強制動員の「第三者弁済」は、被害者の正当な権利回復を国家が妨げたものである。日本のご機嫌を取るために司法判決を形骸化した韓国外交史の恥であり、それ自体が憲法違反である。これには尹錫悦政府の国家機関が総動員された。
 行政安全部、外交部に対する監査を通じて、裁判所への供託過程で違法行為が明らかになった。これは憲法違反した「第三者弁済」を放置したまま、単に供託手続きだけを問題にすべきではない。親日売国、反民族、反憲法的な「第三者弁済」に対する全面的な調査が必要である。



裁判所の供託手続きだけを見ても、自主監査という点でその限界は明らかである。その後、捜査当局の徹底した、聖域のない捜査によって国民の不信と疑惑を解消する必要がある。違法行為者に対して厳重な責任追及が必要である。
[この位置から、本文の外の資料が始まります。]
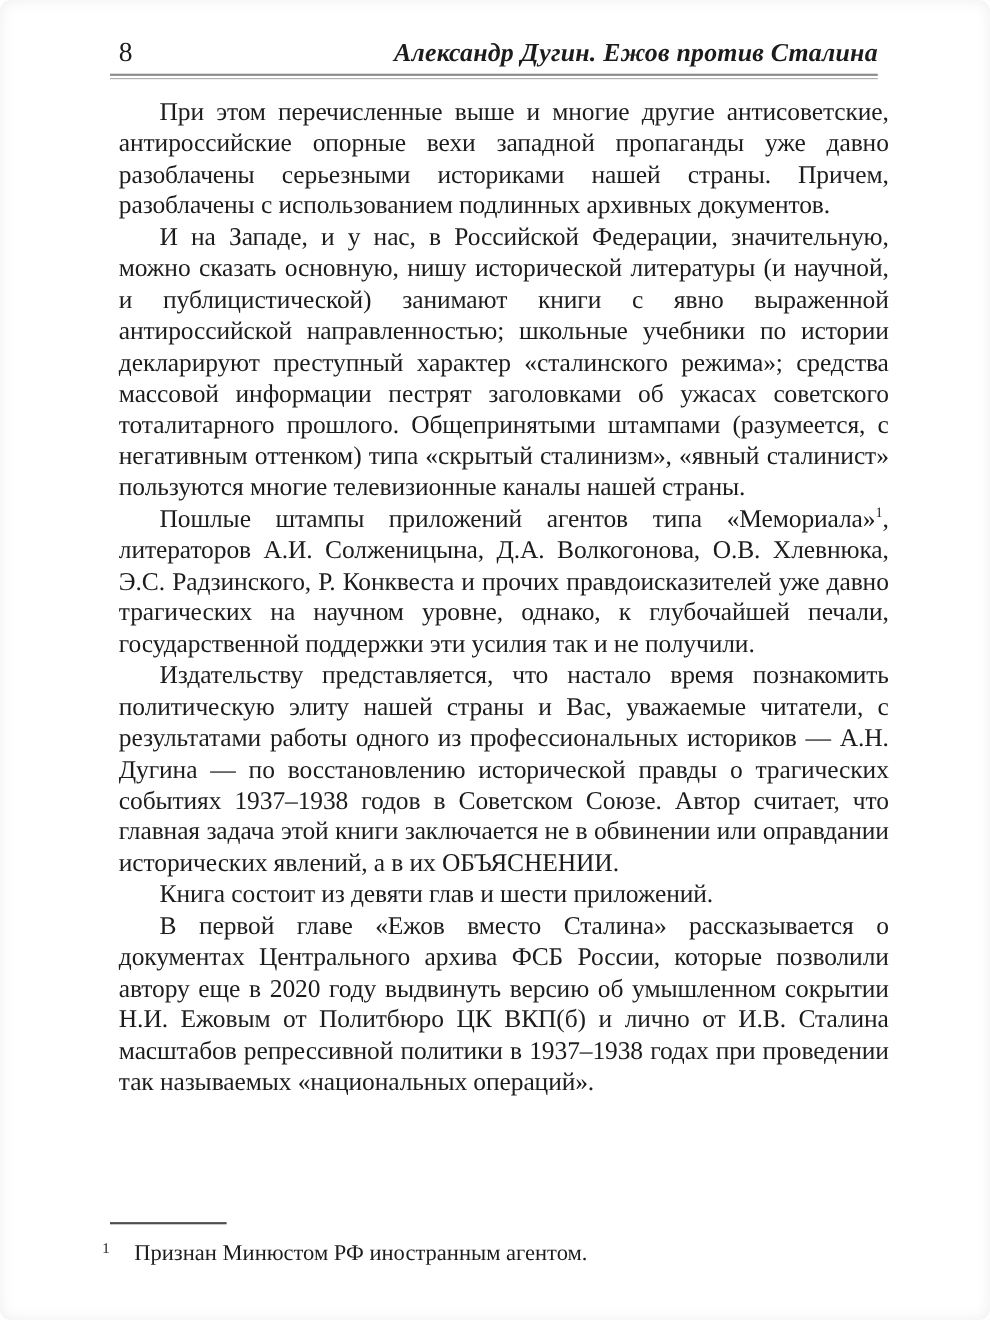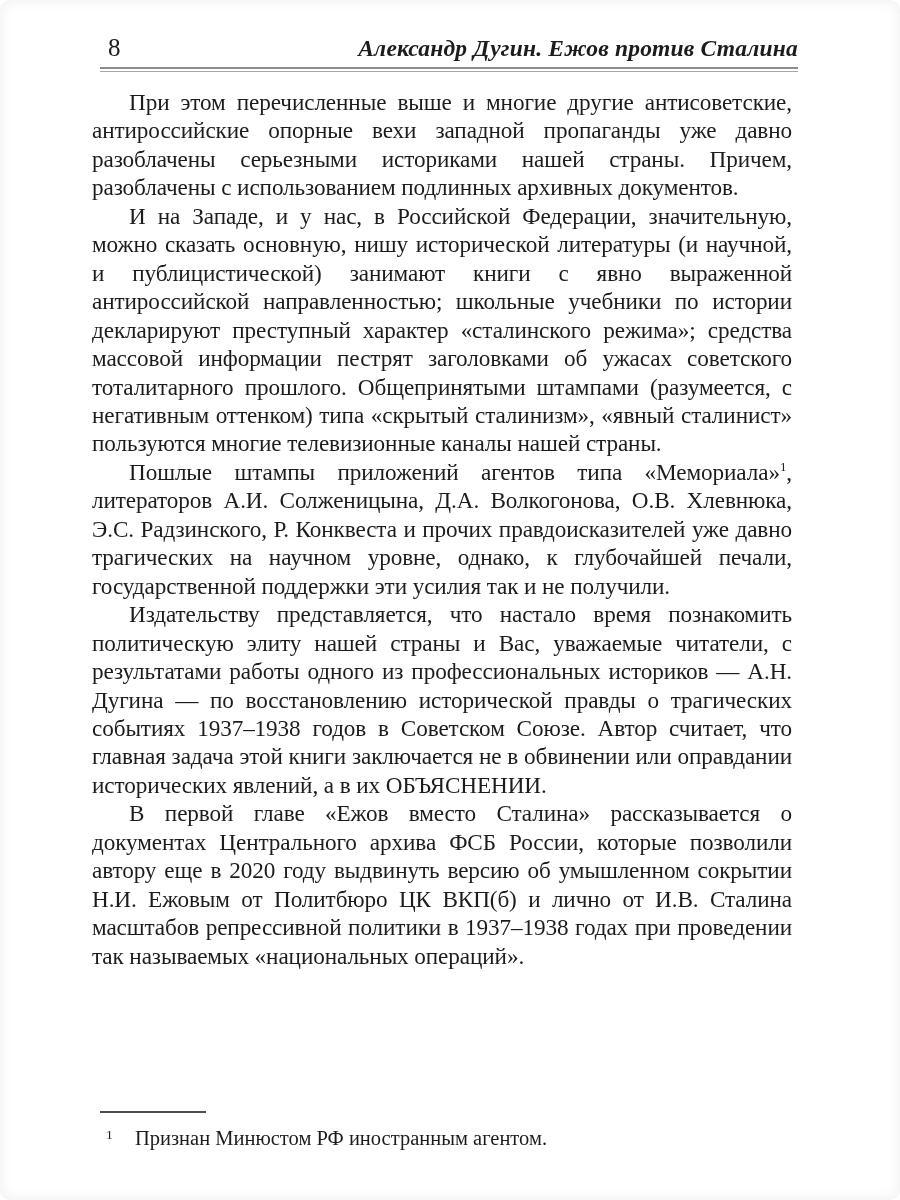"При этом перечисленные выше и" .body-text { left: 92px -> 108px }
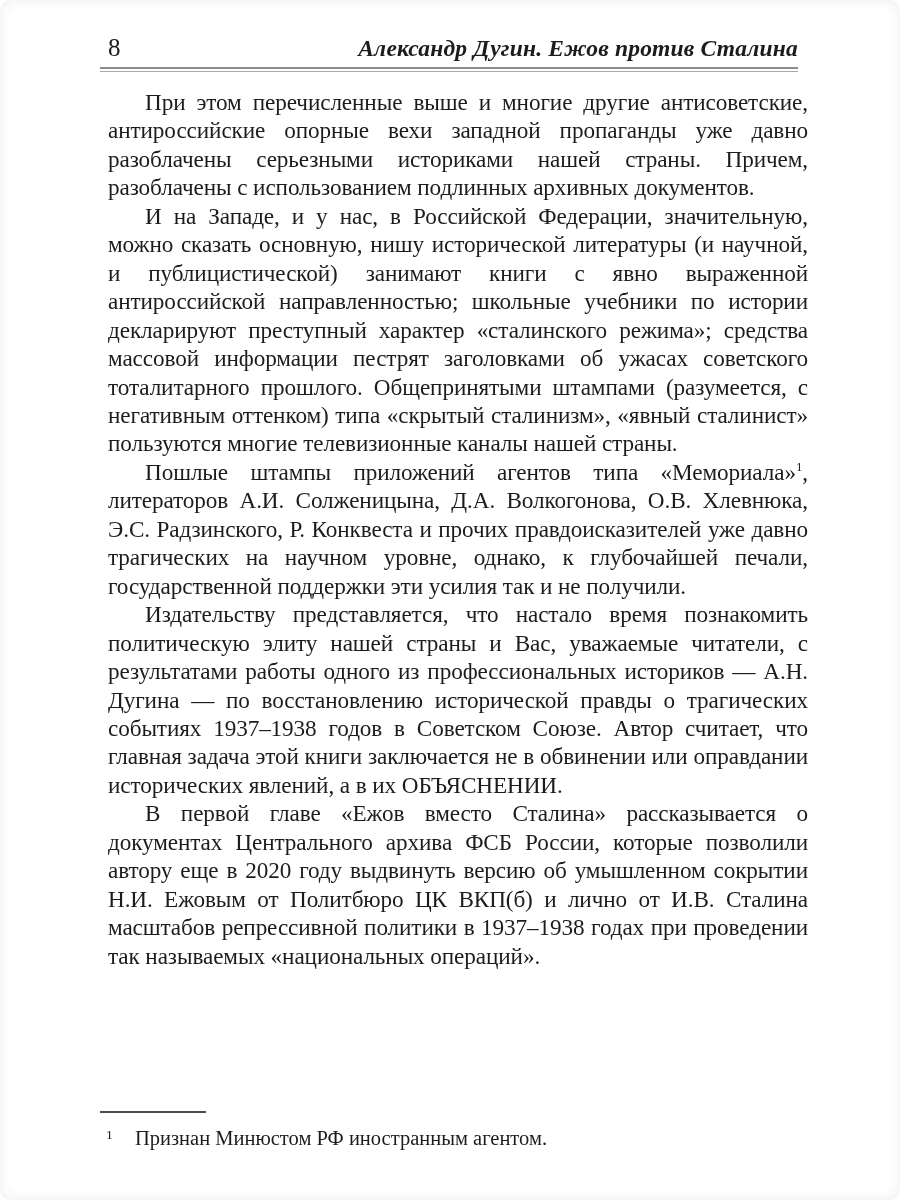"Книга состоит из девяти глав" p { html: none -> <p>Книга состоит из девяти глав и шести приложений.</p> }
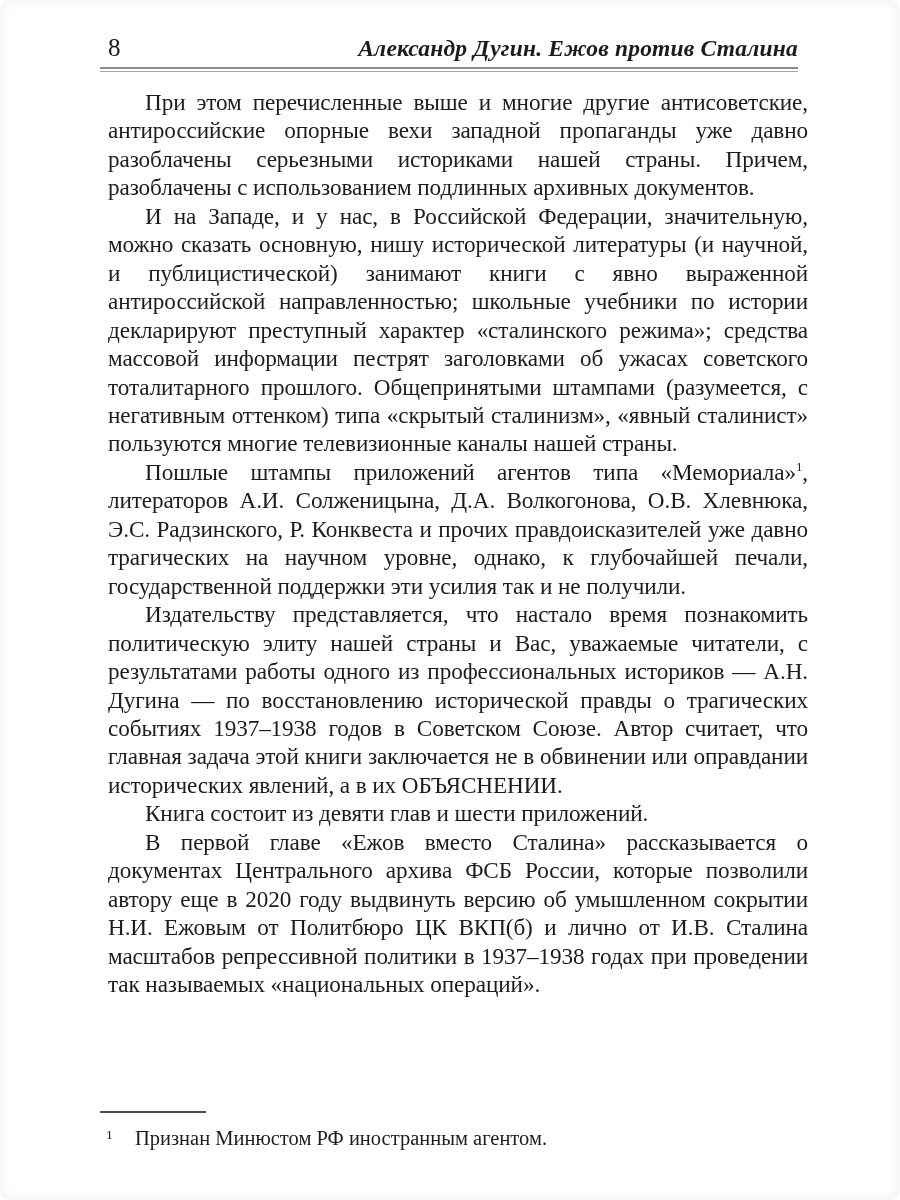"1 Признан Минюстом РФ иностранным" .footnote { left: 97px -> 84px }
第二に、趙顕(チョ・ヒョン)外交部長官の謝罪を要求する!

 驚くことに、日帝強制動員被害者支援財団が裁判所の供託手続きの過程で違法行為を指示したのは、他ならぬ外交部であるという事実だ。尹錫悦政権下では、外交部は外交部ではなく『日交部』であった。
外交部は以前、20227月に最高裁で係争中の三菱重工業の韓国内資産の強制売却事件に介入し、判決を遅延させた。その後同年12月には梁錦徳(ヤン・クムドク)ハルモニの国民勲章授与も妨害した。尹錫悦政権下で起こったことであるが、見過ごせるものではない。行政の連続性という観点から、趙顕・外交部長官の謝罪が必要である。
 


 

第三に、批判が多く問題も多い「第三者弁済」を即刻撤回せよ!
 李在明(イ・ジェミョン)政権に問う。供託手続きだけが問題で、「第三者弁済」には問題がないのか? 日本の被告企業の賠償責任を韓国が代替することが正当なのか? 正しいことなら、一部の被害者が判決金を受け取る時に、何故頭を下げ、何故気まずそうな表情をするのか? このような状況を知っていながら、李在明政権が政策の継続性の名目で「第三者弁済案」をそのまま踏襲するのは道理にかなっているのか? これが本当に国民主権政府なのか? 単刀直入に言う。「第三者弁済案」をただちに撤回せよ!